Change detection data
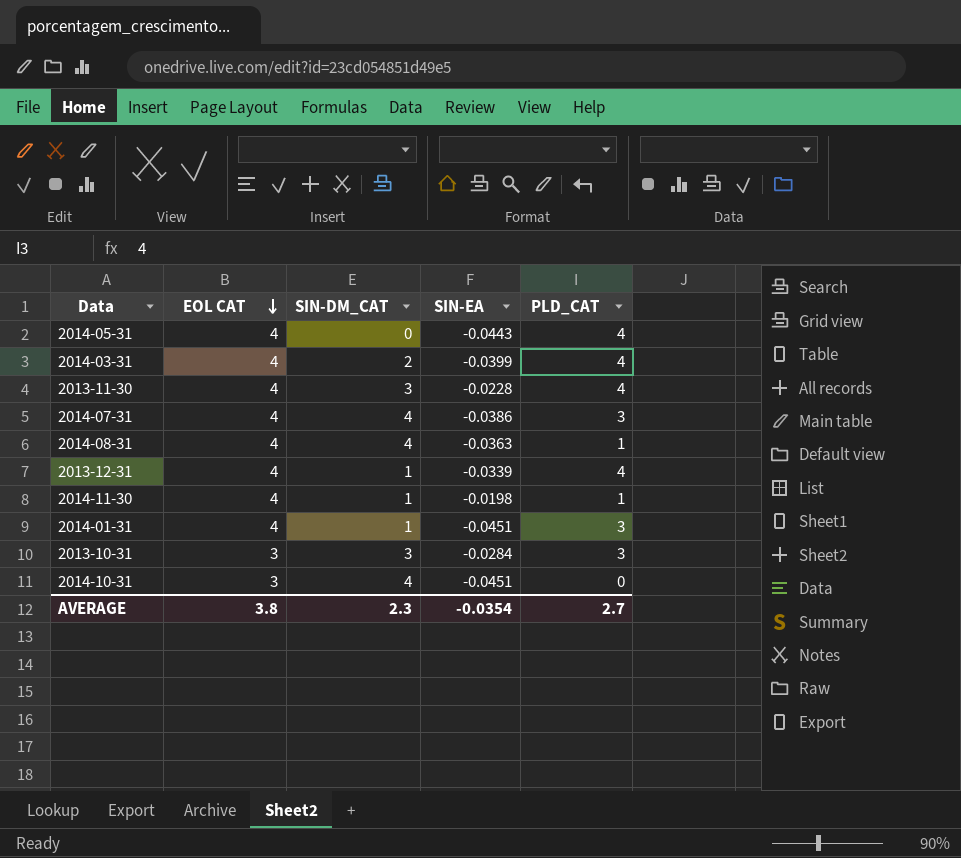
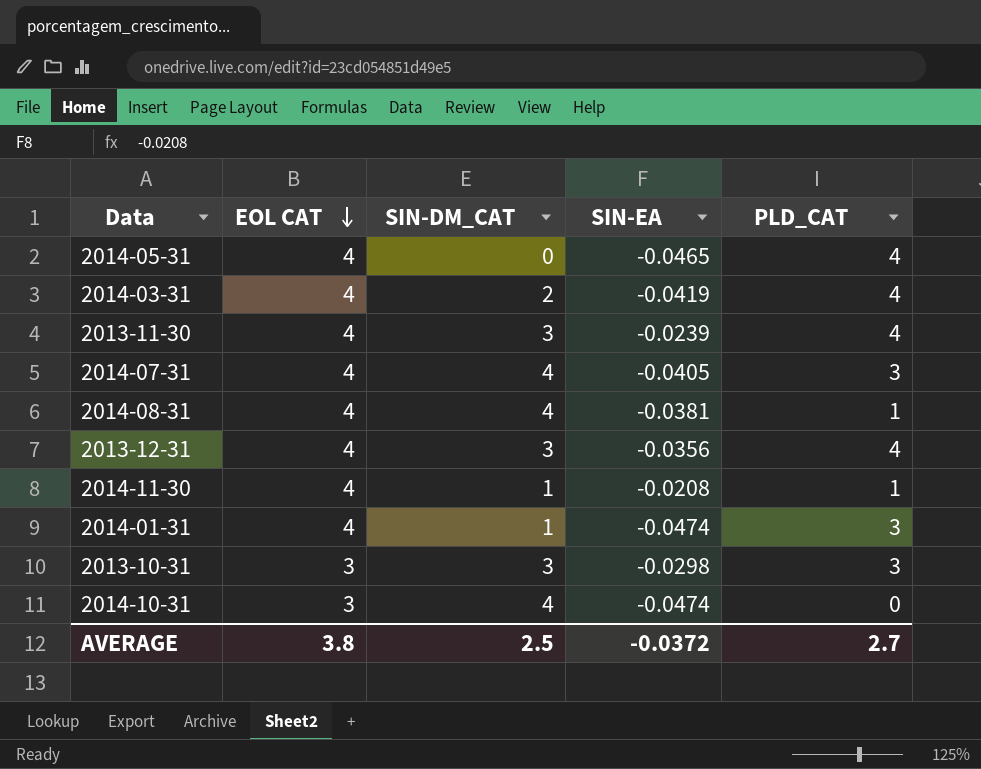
2014-05-31 | SIN-EA: -0.0443 -> -0.0465
2014-03-31 | SIN-EA: -0.0399 -> -0.0419
2013-11-30 | SIN-EA: -0.0228 -> -0.0239
2014-07-31 | SIN-EA: -0.0386 -> -0.0405
2014-08-31 | SIN-EA: -0.0363 -> -0.0381
2013-12-31 | SIN-DM_CAT: 1 -> 3
2013-12-31 | SIN-EA: -0.0339 -> -0.0356
2014-11-30 | SIN-EA: -0.0198 -> -0.0208
2014-01-31 | SIN-EA: -0.0451 -> -0.0474
2013-10-31 | SIN-EA: -0.0284 -> -0.0298
2014-10-31 | SIN-EA: -0.0451 -> -0.0474
AVERAGE | SIN-DM_CAT: 2.3 -> 2.5
AVERAGE | SIN-EA: -0.0354 -> -0.0372

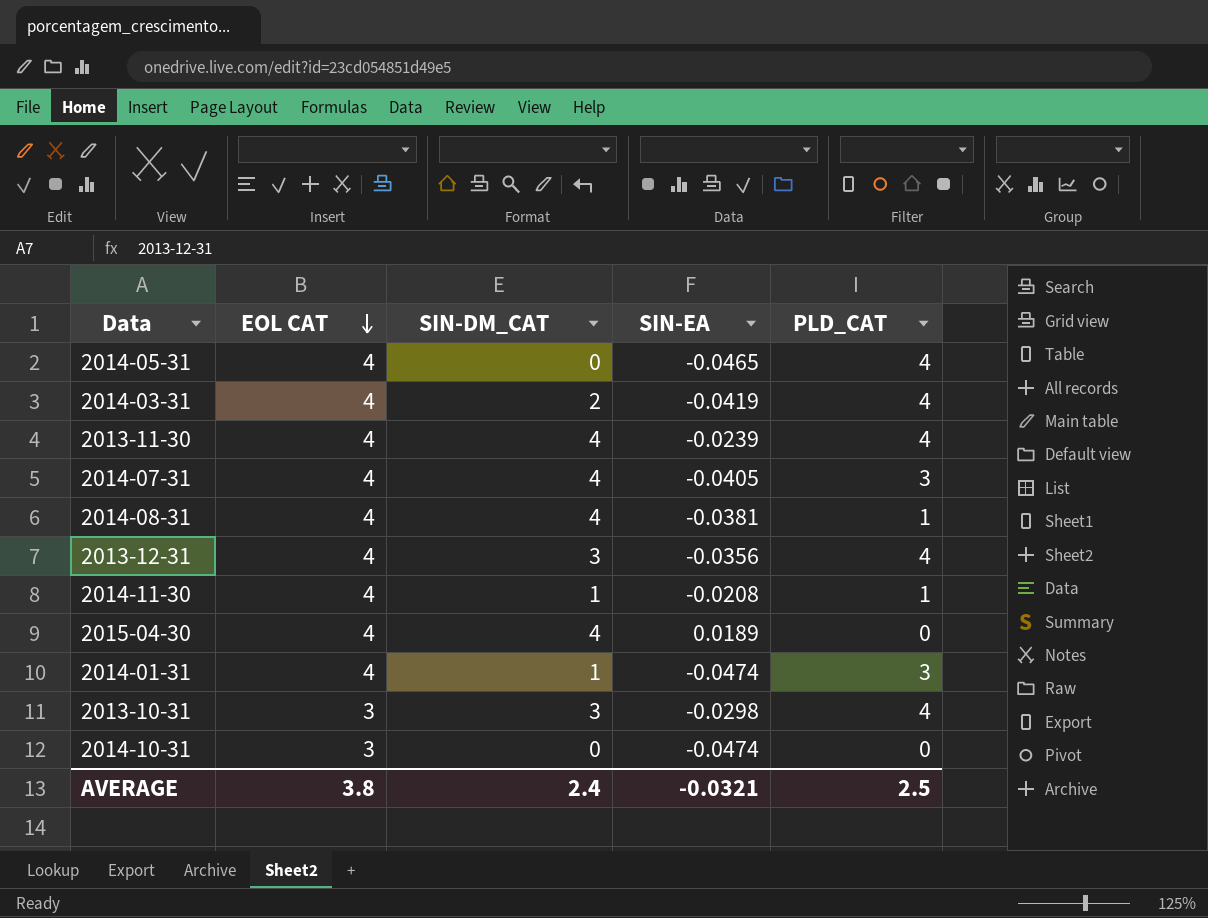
2013-11-30 | SIN-DM_CAT: 3 -> 4
row 2015-04-30: none -> 4 | 4 | 0.0189 | 0
2013-10-31 | PLD_CAT: 3 -> 4
2014-10-31 | SIN-DM_CAT: 4 -> 0
AVERAGE | SIN-DM_CAT: 2.5 -> 2.4
AVERAGE | SIN-EA: -0.0372 -> -0.0321
AVERAGE | PLD_CAT: 2.7 -> 2.5

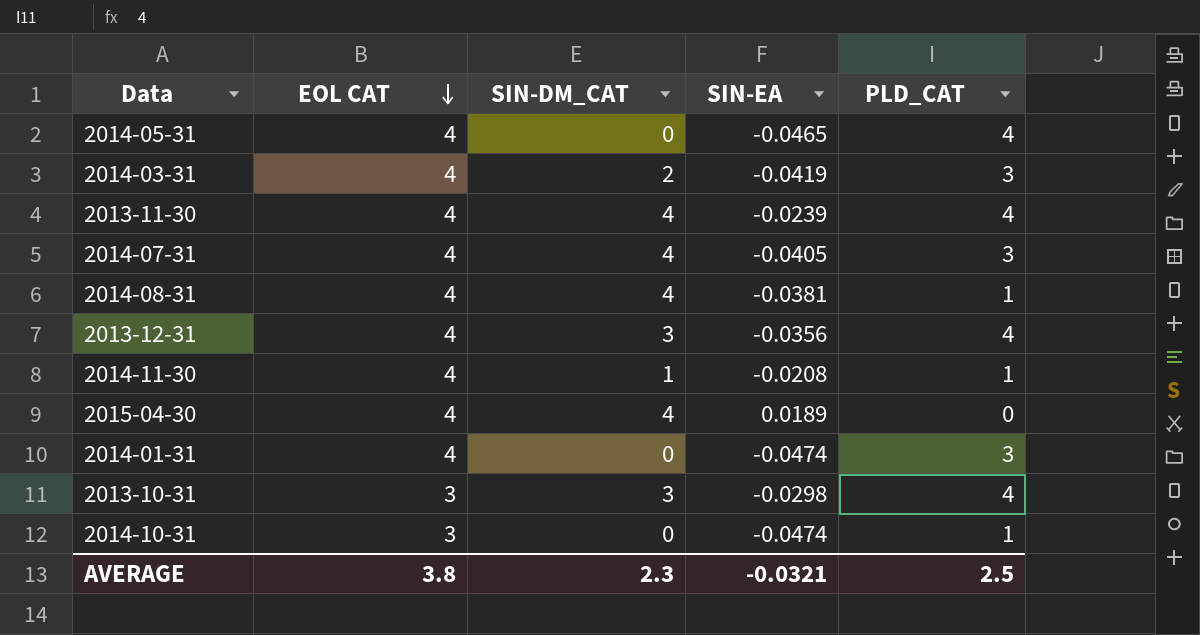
2014-03-31 | PLD_CAT: 4 -> 3
2014-01-31 | SIN-DM_CAT: 1 -> 0
2014-10-31 | PLD_CAT: 0 -> 1
AVERAGE | SIN-DM_CAT: 2.4 -> 2.3

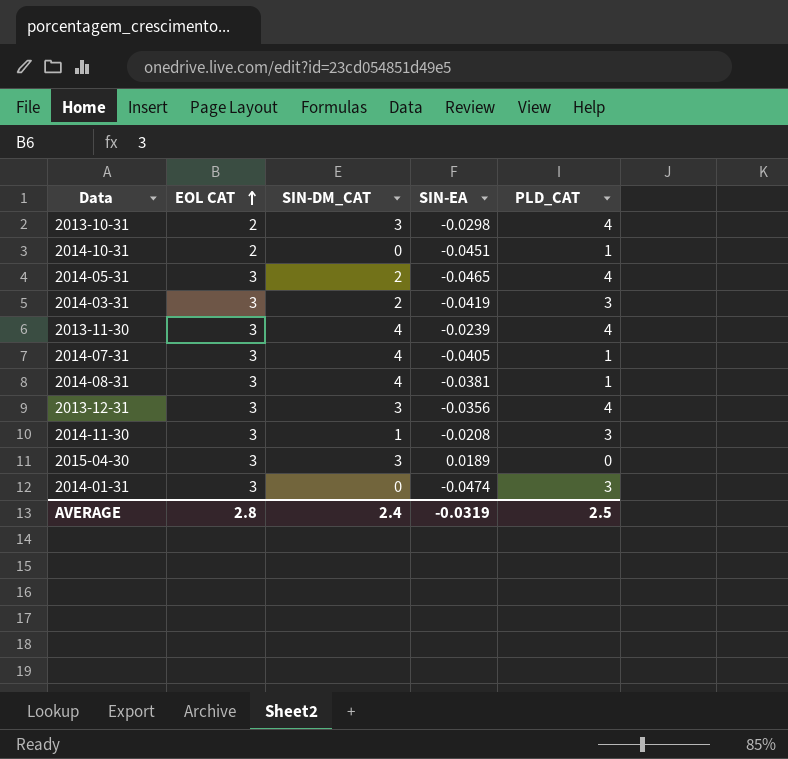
row order: EOL CAT descending -> EOL CAT ascending
2013-10-31 | EOL CAT: 3 -> 2
2014-10-31 | EOL CAT: 3 -> 2
2014-10-31 | SIN-EA: -0.0474 -> -0.0451
2014-05-31 | EOL CAT: 4 -> 3
2014-05-31 | SIN-DM_CAT: 0 -> 2
2014-03-31 | EOL CAT: 4 -> 3
2013-11-30 | EOL CAT: 4 -> 3
2014-07-31 | EOL CAT: 4 -> 3
2014-07-31 | PLD_CAT: 3 -> 1
2014-08-31 | EOL CAT: 4 -> 3
2013-12-31 | EOL CAT: 4 -> 3
2014-11-30 | EOL CAT: 4 -> 3
2014-11-30 | PLD_CAT: 1 -> 3
2015-04-30 | EOL CAT: 4 -> 3
2015-04-30 | SIN-DM_CAT: 4 -> 3
2014-01-31 | EOL CAT: 4 -> 3
AVERAGE | EOL CAT: 3.8 -> 2.8
AVERAGE | SIN-DM_CAT: 2.3 -> 2.4
AVERAGE | SIN-EA: -0.0321 -> -0.0319

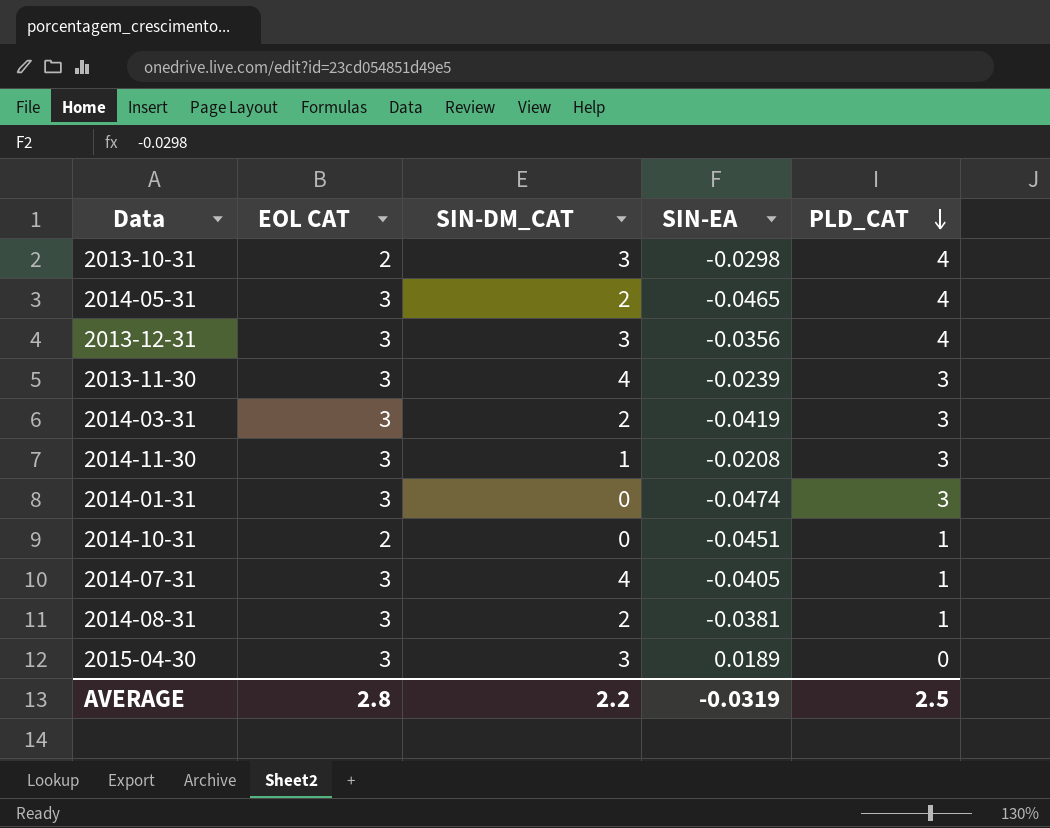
row order: EOL CAT ascending -> PLD_CAT descending
2013-11-30 | PLD_CAT: 4 -> 3
2014-08-31 | SIN-DM_CAT: 4 -> 2
AVERAGE | SIN-DM_CAT: 2.4 -> 2.2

*The problem*
Without any pictures, return the entries exactly as given.

*Result below*
2014-05-31 | SIN-EA: -0.0443 -> -0.0465
2014-03-31 | SIN-EA: -0.0399 -> -0.0419
2013-11-30 | SIN-EA: -0.0228 -> -0.0239
2014-07-31 | SIN-EA: -0.0386 -> -0.0405
2014-08-31 | SIN-EA: -0.0363 -> -0.0381
2013-12-31 | SIN-DM_CAT: 1 -> 3
2013-12-31 | SIN-EA: -0.0339 -> -0.0356
2014-11-30 | SIN-EA: -0.0198 -> -0.0208
2014-01-31 | SIN-EA: -0.0451 -> -0.0474
2013-10-31 | SIN-EA: -0.0284 -> -0.0298
2014-10-31 | SIN-EA: -0.0451 -> -0.0474
AVERAGE | SIN-DM_CAT: 2.3 -> 2.5
AVERAGE | SIN-EA: -0.0354 -> -0.0372

2013-11-30 | SIN-DM_CAT: 3 -> 4
row 2015-04-30: none -> 4 | 4 | 0.0189 | 0
2013-10-31 | PLD_CAT: 3 -> 4
2014-10-31 | SIN-DM_CAT: 4 -> 0
AVERAGE | SIN-DM_CAT: 2.5 -> 2.4
AVERAGE | SIN-EA: -0.0372 -> -0.0321
AVERAGE | PLD_CAT: 2.7 -> 2.5

2014-03-31 | PLD_CAT: 4 -> 3
2014-01-31 | SIN-DM_CAT: 1 -> 0
2014-10-31 | PLD_CAT: 0 -> 1
AVERAGE | SIN-DM_CAT: 2.4 -> 2.3

row order: EOL CAT descending -> EOL CAT ascending
2013-10-31 | EOL CAT: 3 -> 2
2014-10-31 | EOL CAT: 3 -> 2
2014-10-31 | SIN-EA: -0.0474 -> -0.0451
2014-05-31 | EOL CAT: 4 -> 3
2014-05-31 | SIN-DM_CAT: 0 -> 2
2014-03-31 | EOL CAT: 4 -> 3
2013-11-30 | EOL CAT: 4 -> 3
2014-07-31 | EOL CAT: 4 -> 3
2014-07-31 | PLD_CAT: 3 -> 1
2014-08-31 | EOL CAT: 4 -> 3
2013-12-31 | EOL CAT: 4 -> 3
2014-11-30 | EOL CAT: 4 -> 3
2014-11-30 | PLD_CAT: 1 -> 3
2015-04-30 | EOL CAT: 4 -> 3
2015-04-30 | SIN-DM_CAT: 4 -> 3
2014-01-31 | EOL CAT: 4 -> 3
AVERAGE | EOL CAT: 3.8 -> 2.8
AVERAGE | SIN-DM_CAT: 2.3 -> 2.4
AVERAGE | SIN-EA: -0.0321 -> -0.0319

row order: EOL CAT ascending -> PLD_CAT descending
2013-11-30 | PLD_CAT: 4 -> 3
2014-08-31 | SIN-DM_CAT: 4 -> 2
AVERAGE | SIN-DM_CAT: 2.4 -> 2.2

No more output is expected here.